Listed entries: Begin

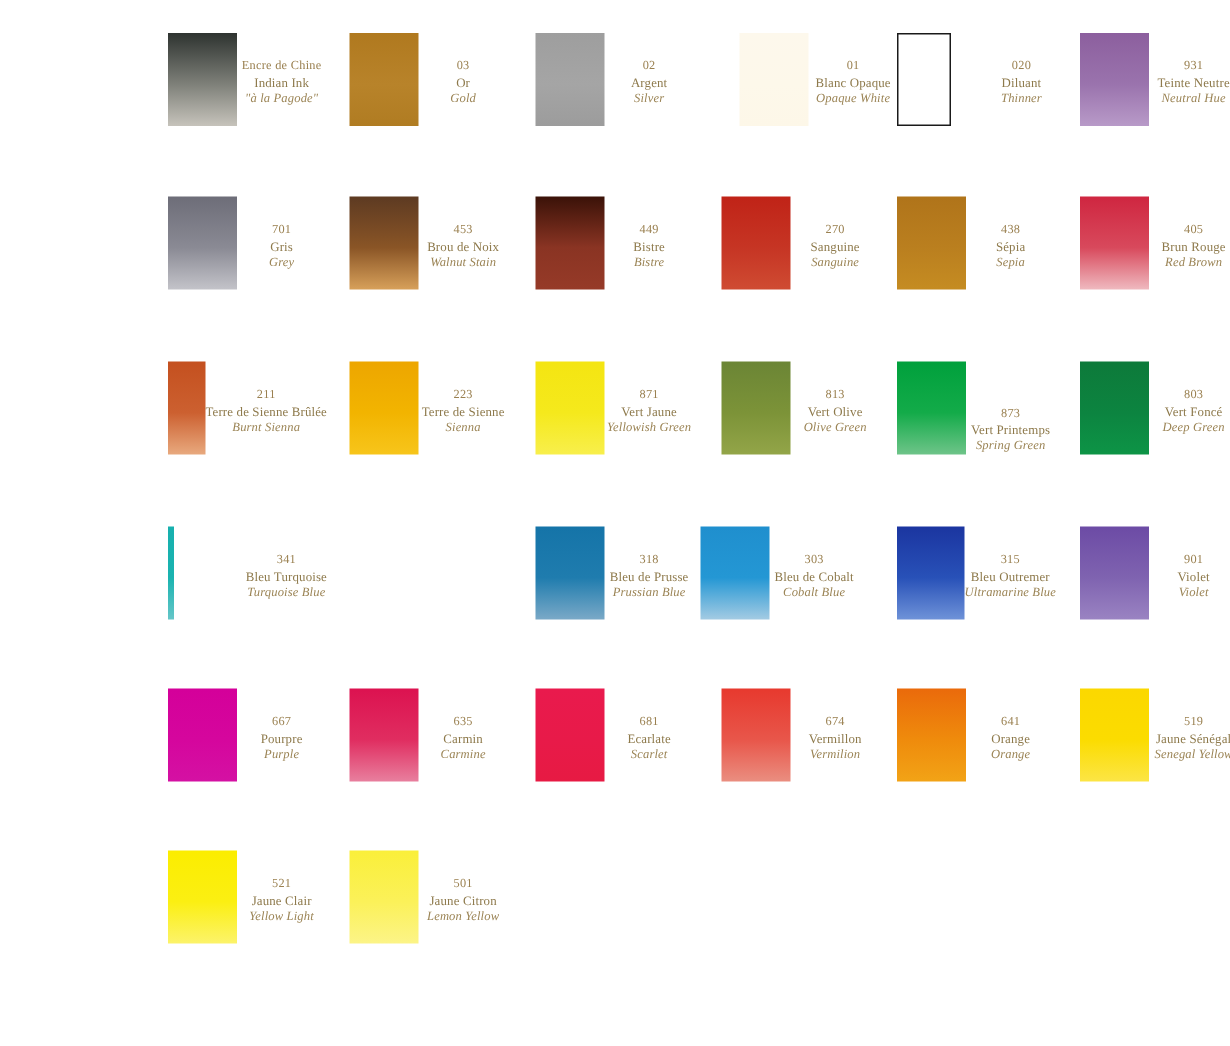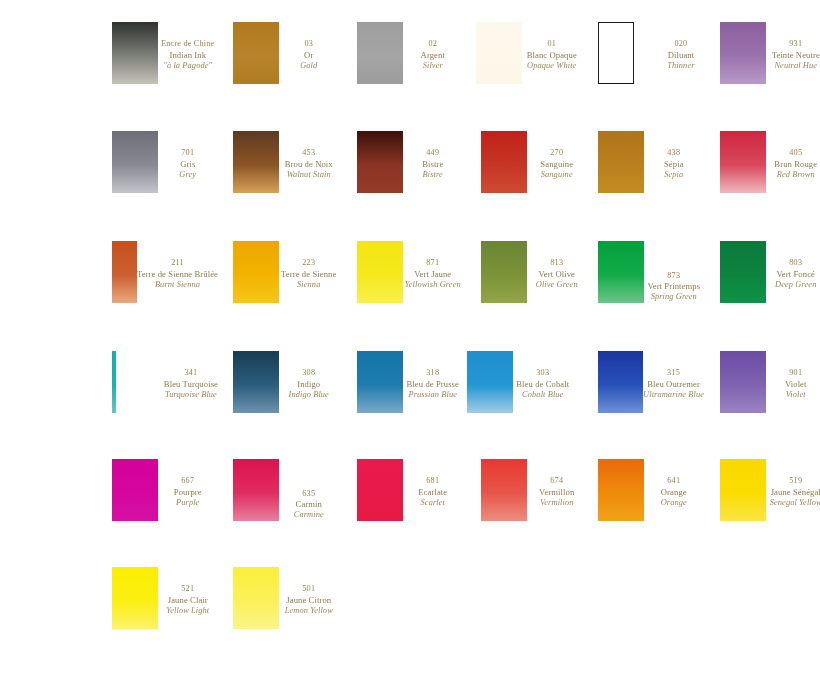--- a/index.html
+++ b/index.html
@@ -93,7 +93,7 @@
         <div class="en">Silver</div>
       </div>
     </div>
-    <div class="cell" style="position: absolute; left: 461px; top: 22px;">
+    <div class="cell" style="position: absolute; left: 478px; top: 22px;">
       <div class="swatch" style="margin-left: 15px; background: linear-gradient(rgb(253, 248, 236) 0%, rgb(253, 248, 234) 55%, rgb(253, 247, 232) 100%);"></div>
       <div class="labels">
         <div class="code">01</div>

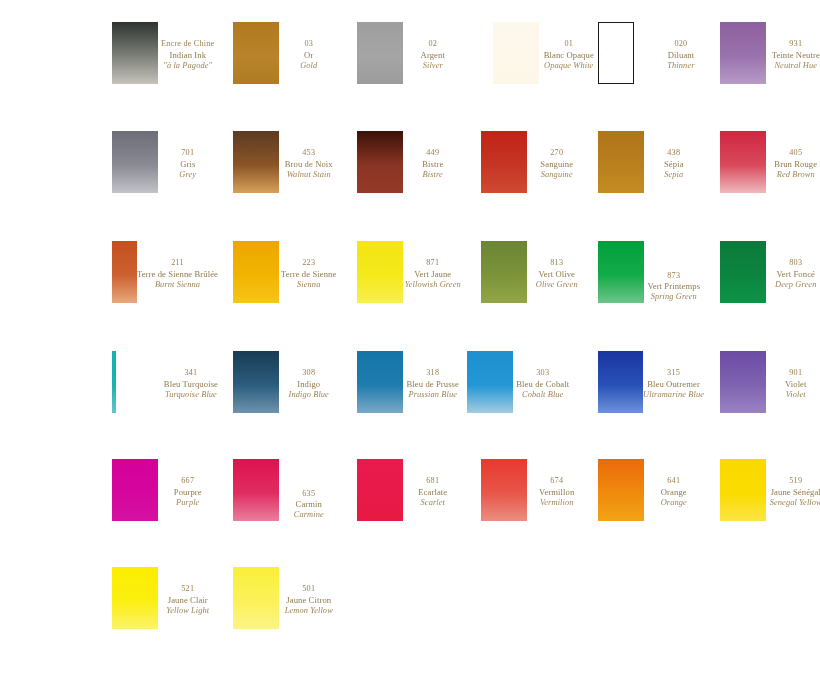--- a/index.html
+++ b/index.html
@@ -221,14 +221,6 @@
         <div class="en">Turquoise Blue</div>
       </div>
     </div>
-    <div class="cell" style="position: absolute; left: 218px; top: 351px;">
-      <div class="swatch" style="margin-left: 15px; background: linear-gradient(rgb(24, 60, 84) 0%, rgb(43, 93, 125) 55%, rgb(110, 147, 174) 100%);"></div>
-      <div class="labels">
-        <div class="code">308</div>
-        <div class="fr">Indigo</div>
-        <div class="en">Indigo Blue</div>
-      </div>
-    </div>
     <div class="cell" style="position: absolute; left: 342px; top: 351px;">
       <div class="swatch" style="margin-left: 15px; background: linear-gradient(rgb(21, 116, 168) 0%, rgb(31, 124, 174) 55%, rgb(122, 169, 199) 100%);"></div>
       <div class="labels">

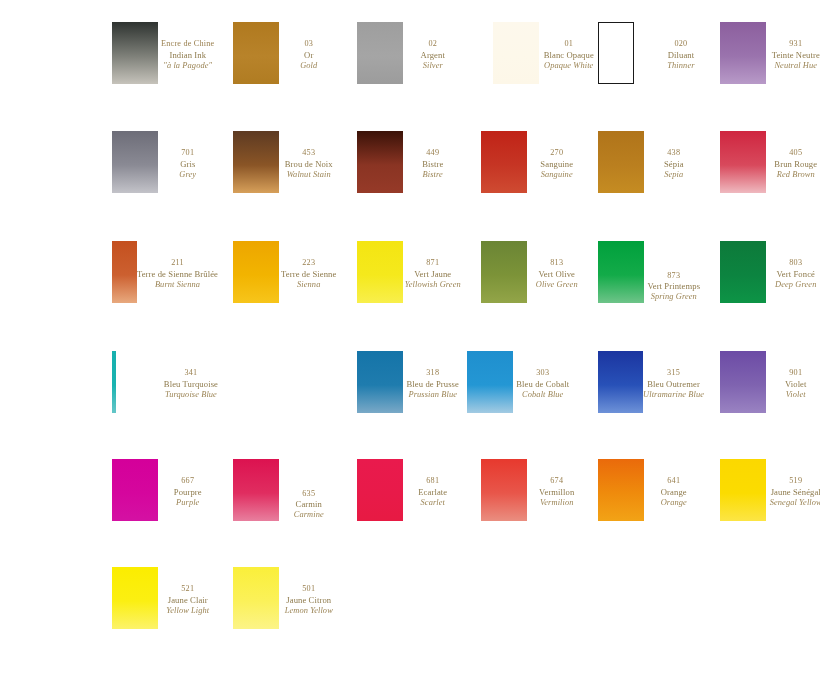--- a/index.html
+++ b/index.html
@@ -261,7 +261,7 @@
         <div class="en">Purple</div>
       </div>
     </div>
-    <div class="cell" style="position: absolute; left: 218px; top: 459px; align-items: flex-end;">
+    <div class="cell" style="position: absolute; left: 218px; top: 459px;">
       <div class="swatch" style="margin-left: 15px; background: linear-gradient(rgb(220, 18, 80) 0%, rgb(224, 45, 96) 55%, rgb(232, 127, 158) 100%);"></div>
       <div class="labels">
         <div class="code">635</div>

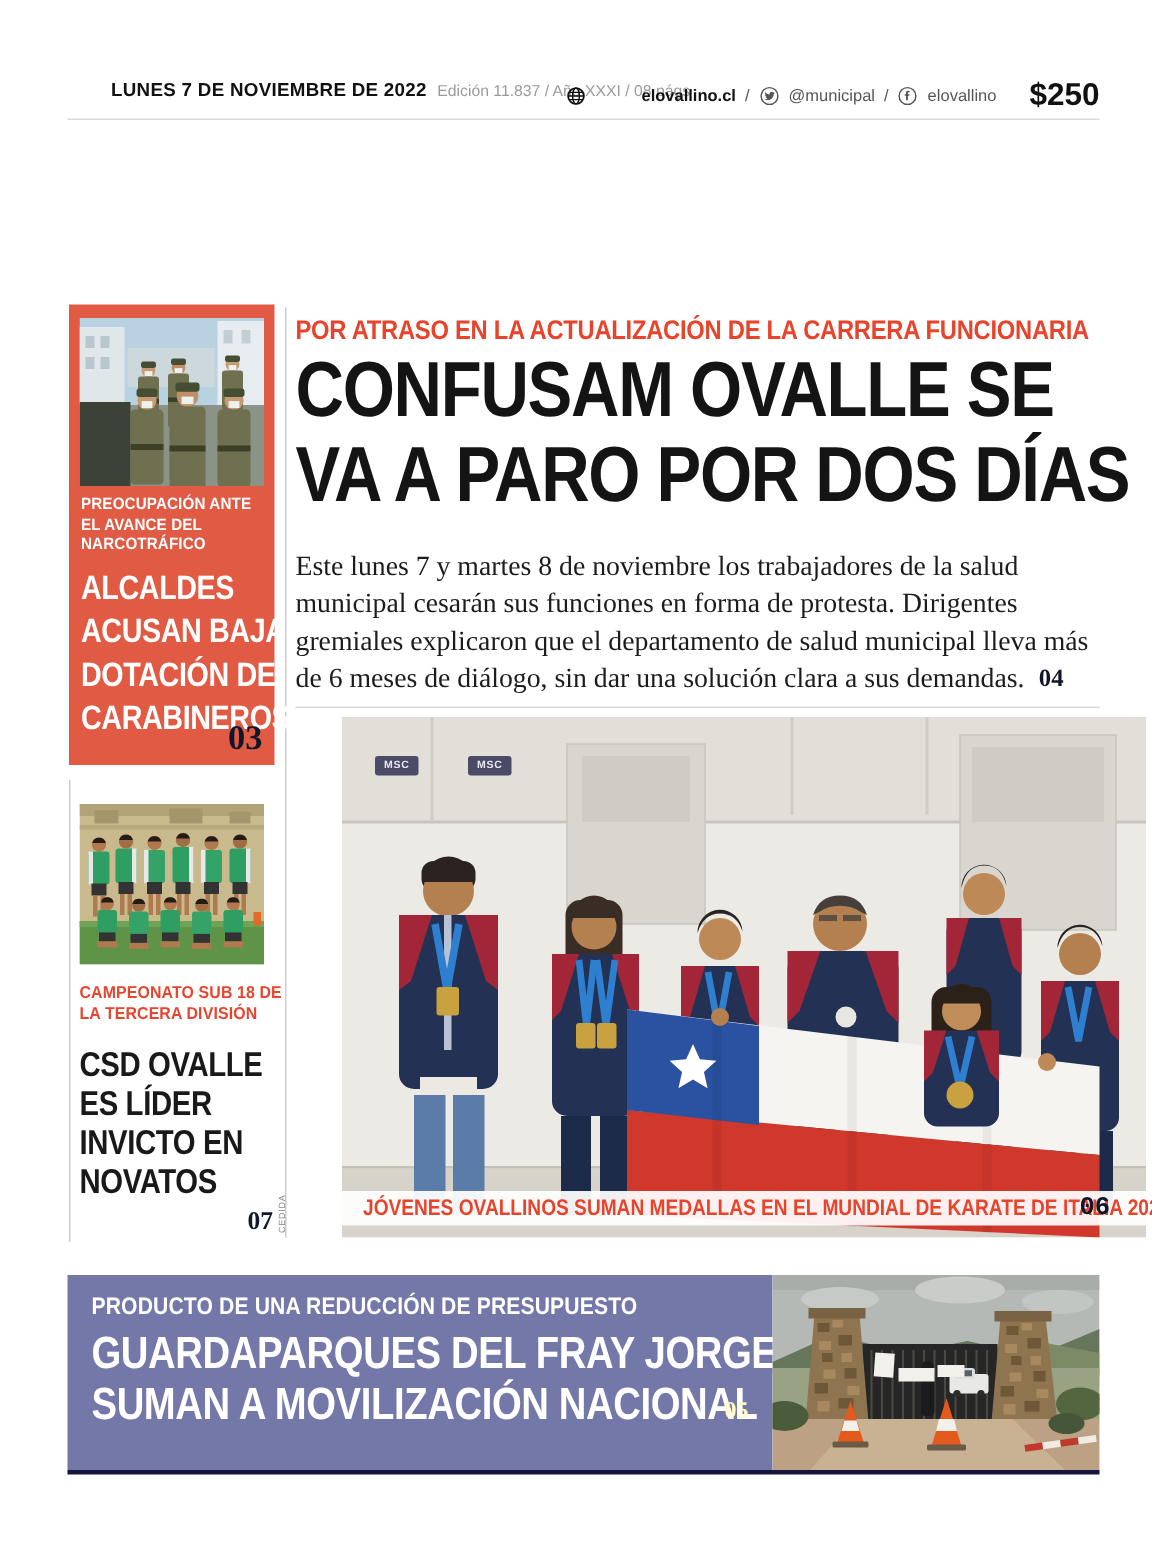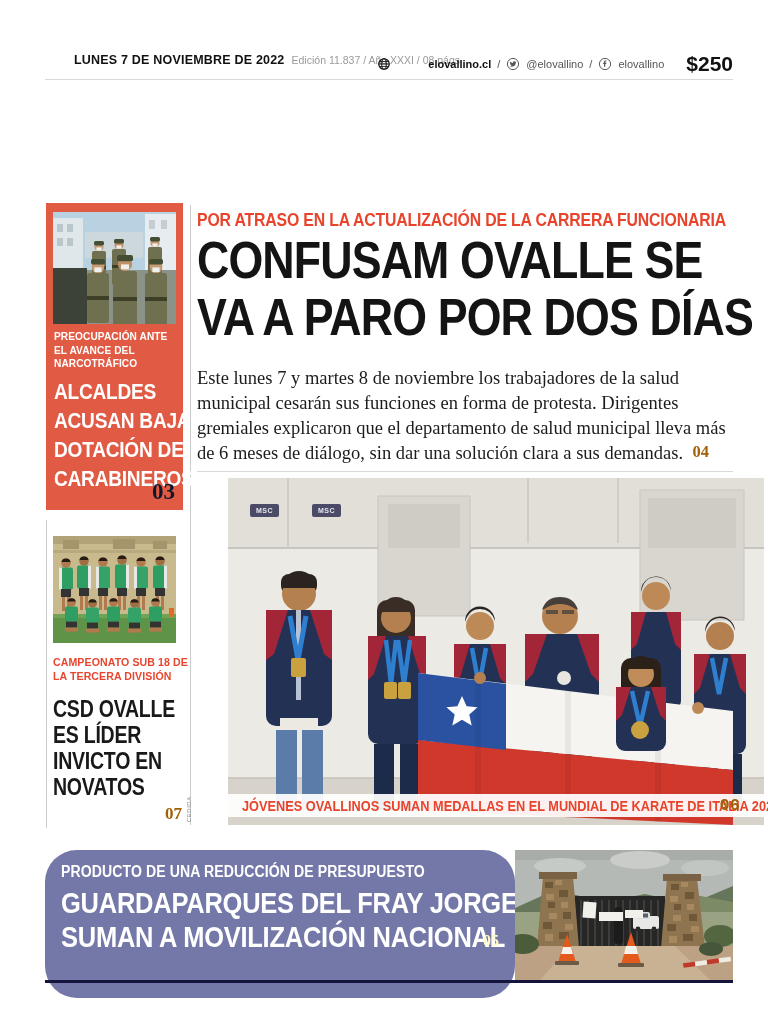--- a/index.html
+++ b/index.html
@@ -71,7 +71,7 @@
           <path d="M12 5.6c-.3.15-.6.25-.9.3.3-.2.55-.5.66-.86-.3.18-.64.3-1 .37A1.57 1.57 0 0 0 8 6.46c0 .12 0 .24.03.35-1.3-.07-2.46-.7-3.23-1.64-.14.24-.22.5-.22.8 0 .54.28 1.02.7 1.3-.26 0-.5-.08-.7-.2v.02c0 .76.54 1.4 1.25 1.55-.13.04-.27.05-.4.05l-.3-.02c.2.62.78 1.07 1.46 1.08-.54.42-1.2.67-1.94.67h-.37c.7.44 1.5.7 2.4.7 2.9 0 4.5-2.4 4.5-4.5v-.2c.3-.22.57-.5.8-.8z" fill="#555"></path>
         </svg>
     </span>
-    <span>@elovallino</span>
+    <span>@municipal</span>
     <span>/</span>
     <span>
       <svg width="14" height="14" viewBox="0 0 16 16">

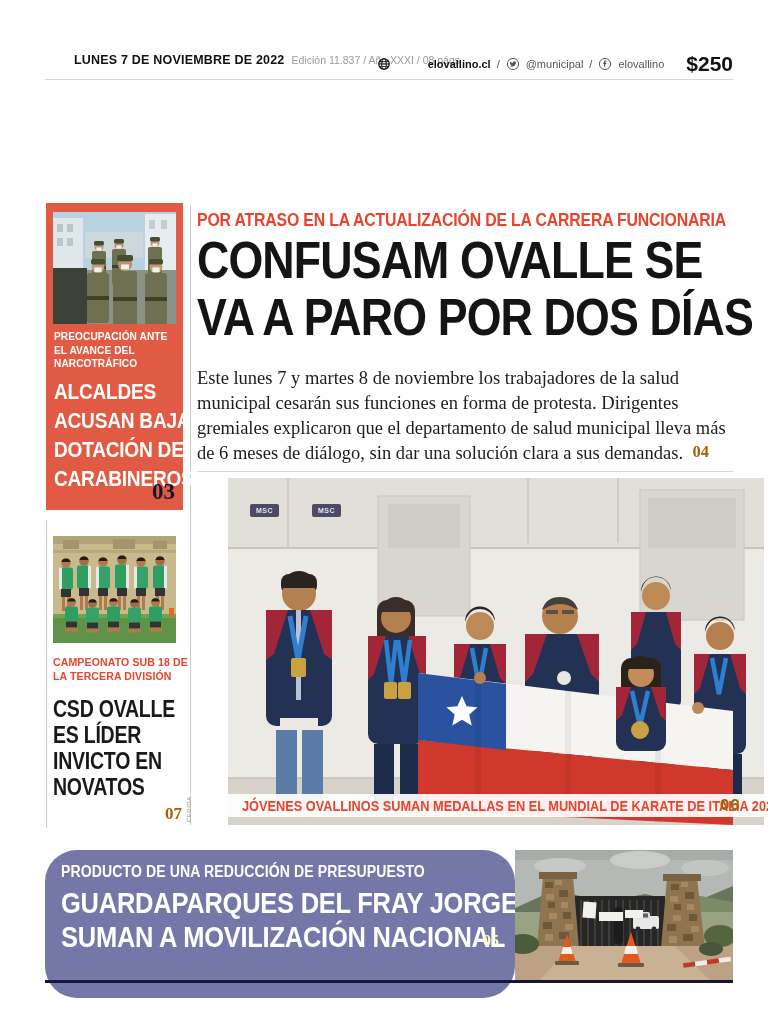--- a/index.html
+++ b/index.html
@@ -26,7 +26,7 @@
   .sb-head-white{color:#fff;font-size:22.5px;line-height:29px;letter-spacing:-.3px;transform:scaleX(.85);}
   .sb-head-black{color:#191919;font-size:23px;line-height:26px;letter-spacing:-.3px;transform:scaleX(.85);}
   .pg-dark{color:#0f172a;font-size:23px;}
-  .pg-red{color:#a16207;font-size:17px;}
+  .pg-red{color:#0f172a;font-size:17px;}
   .pg-light{color:#fef9c3;font-size:16px;}
   
   .main-kick{color:#e8442c;font-size:18px;letter-spacing:-.2px;transform:scaleX(.88);}

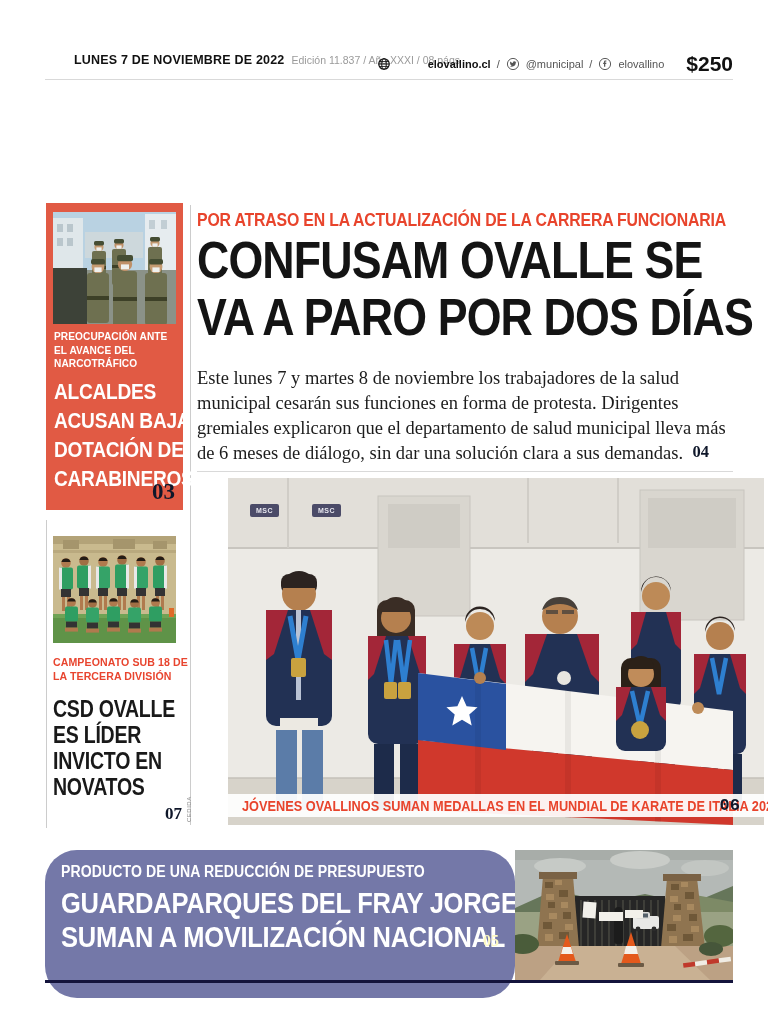--- a/index.html
+++ b/index.html
@@ -418,7 +418,7 @@
   </div>
   <div class="abs credit" style="left:186px;top:822px;">CEDIDA</div>
 
-  <div class="abs banner" style="left:45px;top:850px;width:470px;height:148px;border-radius:32px;">
+  <div class="abs banner" style="left:45px;top:850px;width:470px;height:130px;">
     <div class="abs cond ban-kick" style="left:16px;top:13px;">PRODUCTO DE UNA REDUCCIÓN DE PRESUPUESTO</div>
     <div class="abs cond ban-head" style="left:16px;top:36px;">
       <div>GUARDAPARQUES DEL FRAY JORGE SE</div>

Listed entries: End

Action item -> Look through the listing above. Pick out each line with "scaleX" and copy it.

Reply to the exercise ->
   .sb-head-white{color:#fff;font-size:22.5px;line-height:29px;letter-spacing:-.3px;transform:scaleX(.85);}
   .sb-head-black{color:#191919;font-size:23px;line-height:26px;letter-spacing:-.3px;transform:scaleX(.85);}
   .main-kick{color:#e8442c;font-size:18px;letter-spacing:-.2px;transform:scaleX(.88);}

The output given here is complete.